SP09: Language Documentation and Conservation in Europe


Edited by Vera Ferreira and Peter Bouda

University of Hawai‘i Press
ISBN-13: 978-0-9856211-5-5




 Europe is a continent with low linguistic diversity and the number of minority and endangered languages is reduced in comparison to other parts of the world. Consequently, Europe is not in the focus of the researchers working on language documentation. Apart from some “major” minority languages in Europe (Catalan, Galician, Breton, Welsh, Basque, etc.), several of the European endangered languages are not known in detail (even in the academia) or documented in a concise and comprehensive way. Primary data on these languages, reflecting their everyday use, is almost non-existent. Moreover, the linguistic diversity in Europe is also unknown to the general public.
In this sense and in order to raise awareness of minority and endangered languages in Europe and to foster the dialog between researchers working on European endangered languages and on language documentation all over the world, CIDLeS – Interdisciplinary Centre for Social and Language Documentation (http://www.cidles.eu/) organized in October 2013 a two-day conference titled Endangered Languages in Europe (ELE 2013). ELE 2013 aimed to provide an interdisciplinary forum in which scholars from language documentation, language technology, and experts on European endangered languages could
exchange ideas and techniques on language documentation, archiving, and revitalization; to further methodological discussions and collaborative research into linguistic diversity in Europe; and to reflect on language policy issues.


  • Brief considerations about language policy: An European assessment (Paulo Carvalho Vicente; Francisco Carvalho Vicente)
    Abstract: The rising of language policy worldwide is a consequence of a globalized world and the openness of borders. Even countries with a relative cultural homogeneity face nowadays new challenges regarding massive migration fluxes and the results of growing awareness for endangered languages and cultures, notably in Europe. This is being noticed around the Old Continent where diversity proves to be a distinct value since ever. In this paper we reflect on the scope of cultural identity and multilingualism to shed new light on language policy and consequently refresh our understanding of a key policy, which is already a decisive public policy for the European peoples.
  • Bridging divides: A proposal for integrating the teaching, research and revitalization of Nahuatl (Justyna Olko; John Sullivan)
    Abstract: This paper discusses major historical, cultural, linguistic, social and institutional factors contributing to the shift and endangerment of the Nahuatl language in Mexico. As a practical proposal, we discuss our strategy for its revitalization, as well as a series of projects and activities we have been carrying out for the last several years. Crucial to this approach are several complementary elements: interdisciplinary research, including documentary work, as well as investigation of both the historical and the present state of Nahua language and culture; integration of both Western and native-speaking indigenous researchers as equal partners and the provision of space for indigenous methodologies; creation of teaching programs for native and non-native speakers oriented toward the preparation of language materials; and close collaboration with indigenous communities in developing community-based programs. The operability of this strategy will depend greatly on our ability to foster collaboration across academic, social, and ideological boundaries, to integrate theory, methodology and program implementation, and to efficiently combine grass- roots and top-down approaches. An important aim is to restore the culture of literacy in Nahuatl through our monolingual Totlahtol series, publishing works from all variants of the language and encompassing all genres of writing. We also strive to strengthen the historical and cultural identity of native speakers by facilitating their access to the alphabetical texts written by their ancestors during the colonial era.

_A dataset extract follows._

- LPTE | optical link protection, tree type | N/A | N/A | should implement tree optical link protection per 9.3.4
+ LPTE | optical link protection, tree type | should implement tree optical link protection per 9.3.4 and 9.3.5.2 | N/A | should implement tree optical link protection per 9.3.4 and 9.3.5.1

  • The first Mirandese text-to-speech system  (José Pedro Ferreira; Cristiano Chesi; Daan Baldewijns; Daniela Braga; Miguel Dias; Margarita Correia)

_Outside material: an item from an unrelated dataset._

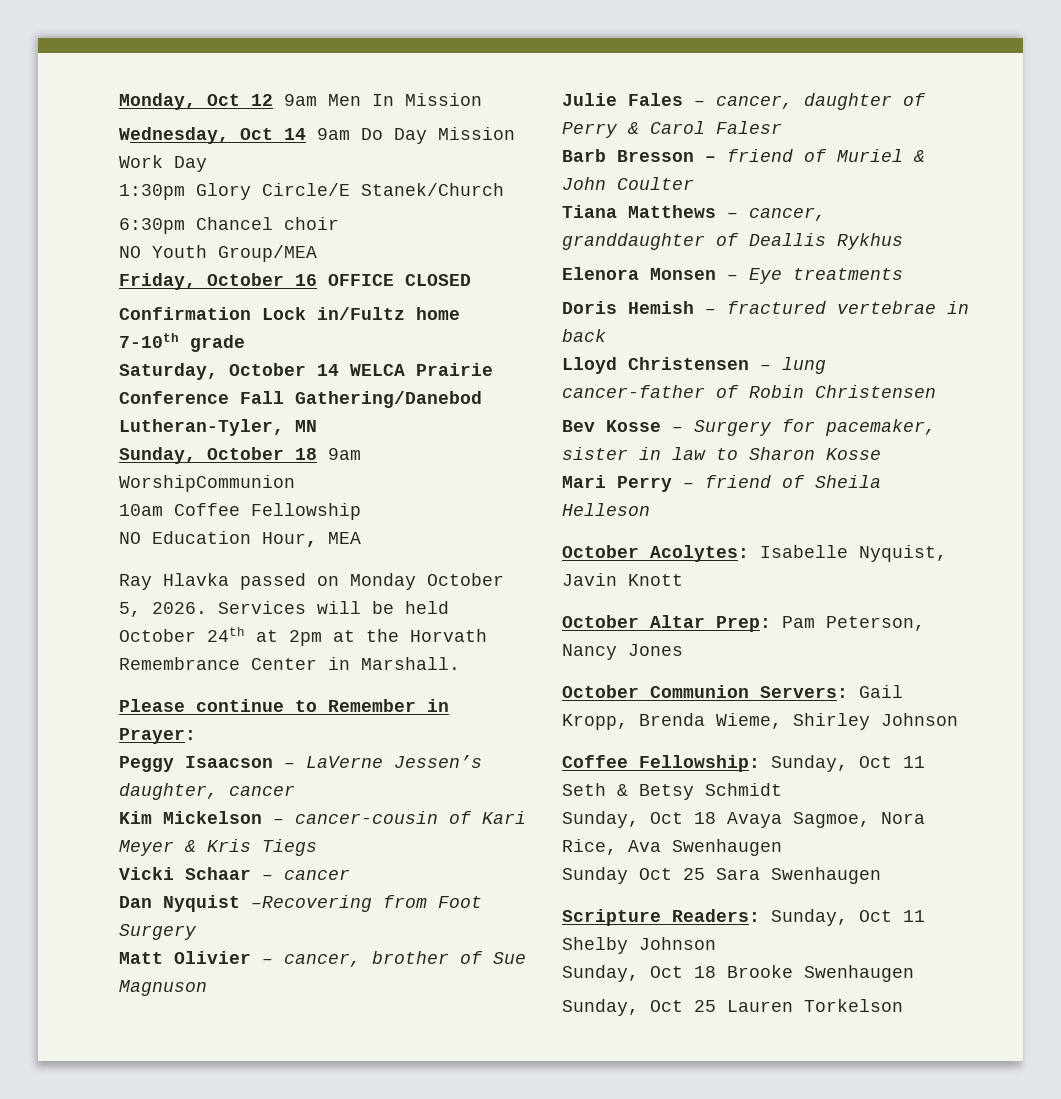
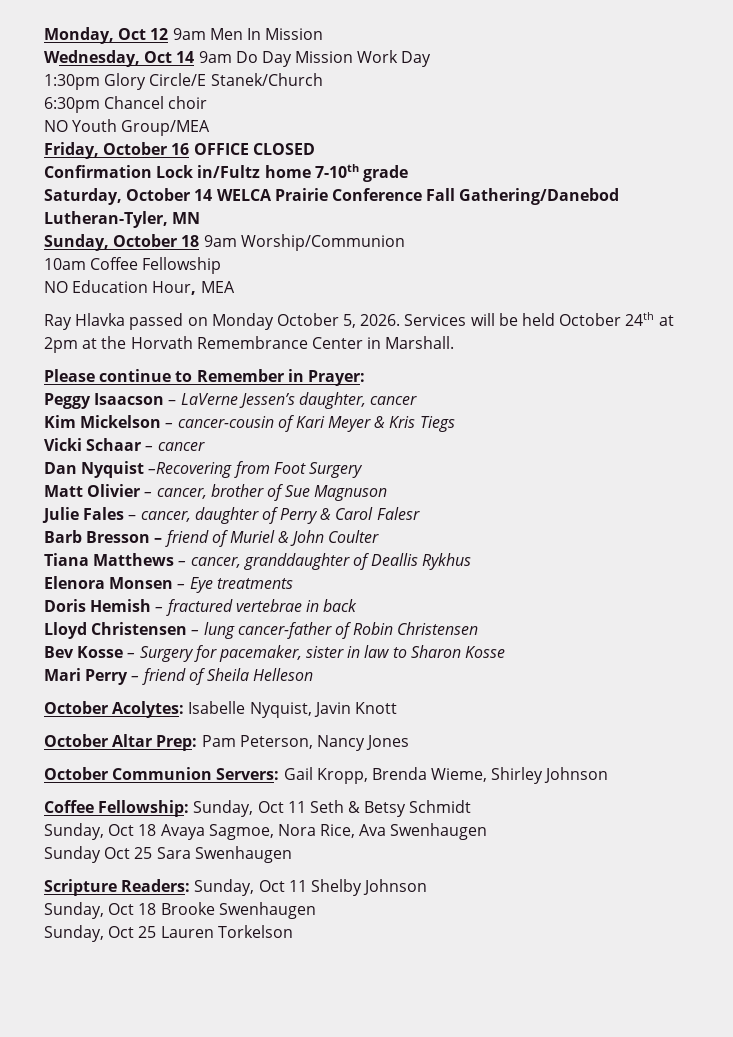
- Sunday, October 18 9am WorshipCommunion
+ Sunday, October 18 9am Worship/Communion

    Abstract: This paper describes the creation of base NLP resources and tools for an under- resourced minority language spoken in Portugal, Mirandese, in the context of the generation of a text-to-speech system, a collaborative citizenship project between Microsoft, ILTEC, and ALM – Associaçon de la Lhéngua Mirandesa. Development efforts encompassed the compilation of a large textual corpus, definition of a complete phone-set, development of a tokenizer, inflector, TN and GTP modules, and creation of a large phonetic lexicon with syllable segmentation, stress mark-up, and POS. The TTS system will provide an open access web interface freely available to the community, along with the other resources. We took advantage of mature tools, resources, and processes al- ready available for phylogenetically-close languages, allowing us to cut development time and resources to a great extent, a solution that can be viable for other lesser-spoken languages which enjoy a similar situation.

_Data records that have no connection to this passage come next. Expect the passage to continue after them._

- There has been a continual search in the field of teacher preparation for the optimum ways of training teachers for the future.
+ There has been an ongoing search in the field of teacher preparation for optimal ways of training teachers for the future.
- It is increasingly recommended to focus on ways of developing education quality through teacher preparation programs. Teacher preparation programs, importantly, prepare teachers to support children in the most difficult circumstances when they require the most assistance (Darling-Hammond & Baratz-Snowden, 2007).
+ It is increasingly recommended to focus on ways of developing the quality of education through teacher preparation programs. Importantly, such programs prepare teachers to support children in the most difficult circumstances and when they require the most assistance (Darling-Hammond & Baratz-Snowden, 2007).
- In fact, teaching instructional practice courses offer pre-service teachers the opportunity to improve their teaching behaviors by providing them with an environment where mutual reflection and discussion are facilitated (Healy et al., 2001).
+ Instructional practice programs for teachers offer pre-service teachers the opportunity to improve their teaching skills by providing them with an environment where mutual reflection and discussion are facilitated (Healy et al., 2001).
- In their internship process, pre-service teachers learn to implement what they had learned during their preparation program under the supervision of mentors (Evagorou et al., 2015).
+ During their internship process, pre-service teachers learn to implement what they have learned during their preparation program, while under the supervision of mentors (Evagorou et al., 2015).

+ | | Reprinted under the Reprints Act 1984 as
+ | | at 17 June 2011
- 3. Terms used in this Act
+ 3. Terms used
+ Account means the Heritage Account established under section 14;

  • BaTelÒc: A text base for the Occitan language (Myriam Bras; Marianne Vergez-Couret)
    Abstract: Language Documentation, as defined by Himmelmann (2006), aims at compiling and preserving linguistic data for studies in linguistics, literature, history, ethnology, sociology. This initiative is vital for endangered languages such as Occitan, a romance language spoken in southern France and in several valleys of Spain and Italy. The documentation of a language concerns all its modalities, covering spoken and written language, various registers and so on. Nowadays, Occitan documentation mostly consists of data from linguistic atlases, virtual libraries from the modern to the contemporary period, and text bases for the Middle Ages. BaTelÒc is a text base for modern and contemporary periods. With the aim of creating a wide coverage of text collections, BaTelÒc gathers not only written literary texts (prose, drama and poetry) but also other genres such as technical texts and newspapers. Enough material is already available to foresee a text base of hundreds of millions of words. BaTelÒc not only aims at documenting Occitan, it is also designed to provide tools to explore texts (different criteria for corpus selection, concordance tools and more complex enquiries with regular expressions). As for linguistic analysis, the second step is to enrich the corpora with annotations. Natural Language Processing of endangered languages such as Occitan is very challenging. It is not possible to transpose existing models for resource-rich languages directly, partly because of the spelling, dialectal variations, and lack of standardization. With BaTelÒc we aim at providing corpora and lexicons for the development of basic natural language processing tools, namely OCR and a Part-of-Speech tagger based on tools initially designed for machine translation and which take variation into account.
  • Language Landscape: Supporting community-led language documentation(Sandy Ritchie; Samantha Goodchild; Ebany Dohle)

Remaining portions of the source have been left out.